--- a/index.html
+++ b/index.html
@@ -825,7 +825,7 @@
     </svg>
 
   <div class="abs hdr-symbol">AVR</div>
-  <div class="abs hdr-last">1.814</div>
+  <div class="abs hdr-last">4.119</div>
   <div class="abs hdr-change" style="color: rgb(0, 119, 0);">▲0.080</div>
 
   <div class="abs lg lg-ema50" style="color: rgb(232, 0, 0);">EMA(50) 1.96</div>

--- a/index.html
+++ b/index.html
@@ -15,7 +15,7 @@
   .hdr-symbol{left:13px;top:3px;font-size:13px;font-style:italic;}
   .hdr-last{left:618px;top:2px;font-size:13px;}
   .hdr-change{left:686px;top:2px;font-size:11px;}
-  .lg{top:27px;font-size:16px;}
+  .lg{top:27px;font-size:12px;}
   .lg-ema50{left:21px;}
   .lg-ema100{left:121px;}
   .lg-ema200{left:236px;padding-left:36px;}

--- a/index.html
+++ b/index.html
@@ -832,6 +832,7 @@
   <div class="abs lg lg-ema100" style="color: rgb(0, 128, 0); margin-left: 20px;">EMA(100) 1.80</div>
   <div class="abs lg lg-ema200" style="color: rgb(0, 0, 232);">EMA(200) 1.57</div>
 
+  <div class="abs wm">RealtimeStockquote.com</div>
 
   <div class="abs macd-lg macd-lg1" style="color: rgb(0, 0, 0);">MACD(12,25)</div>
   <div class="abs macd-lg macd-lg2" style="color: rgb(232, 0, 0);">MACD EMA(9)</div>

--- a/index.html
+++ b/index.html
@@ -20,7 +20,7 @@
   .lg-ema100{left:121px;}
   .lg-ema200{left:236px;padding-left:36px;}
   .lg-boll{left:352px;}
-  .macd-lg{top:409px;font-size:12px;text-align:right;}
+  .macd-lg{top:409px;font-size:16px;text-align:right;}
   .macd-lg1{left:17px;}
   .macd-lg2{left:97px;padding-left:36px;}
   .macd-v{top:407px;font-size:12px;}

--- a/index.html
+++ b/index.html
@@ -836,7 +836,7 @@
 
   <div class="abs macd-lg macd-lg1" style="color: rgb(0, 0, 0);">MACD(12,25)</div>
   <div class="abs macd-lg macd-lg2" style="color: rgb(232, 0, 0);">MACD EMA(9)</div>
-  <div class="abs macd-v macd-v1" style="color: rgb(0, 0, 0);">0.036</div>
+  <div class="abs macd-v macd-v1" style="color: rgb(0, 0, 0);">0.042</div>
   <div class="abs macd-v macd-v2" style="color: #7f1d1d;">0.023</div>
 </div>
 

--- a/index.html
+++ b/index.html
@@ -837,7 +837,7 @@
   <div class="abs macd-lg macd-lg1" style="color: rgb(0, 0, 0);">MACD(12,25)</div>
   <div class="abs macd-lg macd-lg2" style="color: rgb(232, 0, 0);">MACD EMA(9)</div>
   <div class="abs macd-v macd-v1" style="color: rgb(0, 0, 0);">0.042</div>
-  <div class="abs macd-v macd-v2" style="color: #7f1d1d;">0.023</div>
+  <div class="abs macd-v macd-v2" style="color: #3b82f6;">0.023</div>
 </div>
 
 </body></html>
------------------------------------
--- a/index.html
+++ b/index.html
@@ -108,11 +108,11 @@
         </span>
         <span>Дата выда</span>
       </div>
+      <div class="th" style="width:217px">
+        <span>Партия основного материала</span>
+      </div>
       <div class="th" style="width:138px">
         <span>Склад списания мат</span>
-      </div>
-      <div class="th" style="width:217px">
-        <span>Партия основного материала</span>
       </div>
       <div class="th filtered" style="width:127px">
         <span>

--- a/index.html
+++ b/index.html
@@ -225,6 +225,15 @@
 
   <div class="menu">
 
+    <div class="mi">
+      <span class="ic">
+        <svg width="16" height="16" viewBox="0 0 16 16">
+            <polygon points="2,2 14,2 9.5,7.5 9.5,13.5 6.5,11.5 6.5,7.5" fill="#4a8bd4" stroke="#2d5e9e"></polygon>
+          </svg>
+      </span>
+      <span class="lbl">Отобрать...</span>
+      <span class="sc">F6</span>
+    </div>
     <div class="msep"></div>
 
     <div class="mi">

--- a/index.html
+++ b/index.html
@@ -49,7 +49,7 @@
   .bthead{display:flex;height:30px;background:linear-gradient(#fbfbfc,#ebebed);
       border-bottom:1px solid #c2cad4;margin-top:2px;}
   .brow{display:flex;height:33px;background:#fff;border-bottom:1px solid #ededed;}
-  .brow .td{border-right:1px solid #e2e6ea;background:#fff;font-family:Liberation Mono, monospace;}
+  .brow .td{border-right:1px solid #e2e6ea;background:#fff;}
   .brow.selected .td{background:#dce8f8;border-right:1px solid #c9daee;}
------------------------------------
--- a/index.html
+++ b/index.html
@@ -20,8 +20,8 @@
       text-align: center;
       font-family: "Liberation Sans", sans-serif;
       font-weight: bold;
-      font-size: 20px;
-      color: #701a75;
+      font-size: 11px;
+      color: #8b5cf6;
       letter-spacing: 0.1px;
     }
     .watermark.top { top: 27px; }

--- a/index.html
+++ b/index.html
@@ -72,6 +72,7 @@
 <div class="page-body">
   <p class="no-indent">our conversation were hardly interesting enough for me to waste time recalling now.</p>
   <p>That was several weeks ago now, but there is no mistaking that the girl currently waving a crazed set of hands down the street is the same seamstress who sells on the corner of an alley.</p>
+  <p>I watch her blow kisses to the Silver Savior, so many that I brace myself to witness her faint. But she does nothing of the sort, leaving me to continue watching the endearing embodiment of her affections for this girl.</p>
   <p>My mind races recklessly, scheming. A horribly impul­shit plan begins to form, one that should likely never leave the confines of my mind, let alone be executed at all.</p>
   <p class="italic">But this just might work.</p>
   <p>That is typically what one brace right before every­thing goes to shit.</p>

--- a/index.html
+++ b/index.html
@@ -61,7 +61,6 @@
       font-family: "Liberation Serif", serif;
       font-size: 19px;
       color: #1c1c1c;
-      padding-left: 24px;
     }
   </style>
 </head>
------------------------------------
Brief → Considering the records above, count the lines where the string "Партия" occurs and return that number alone.

Task output → 2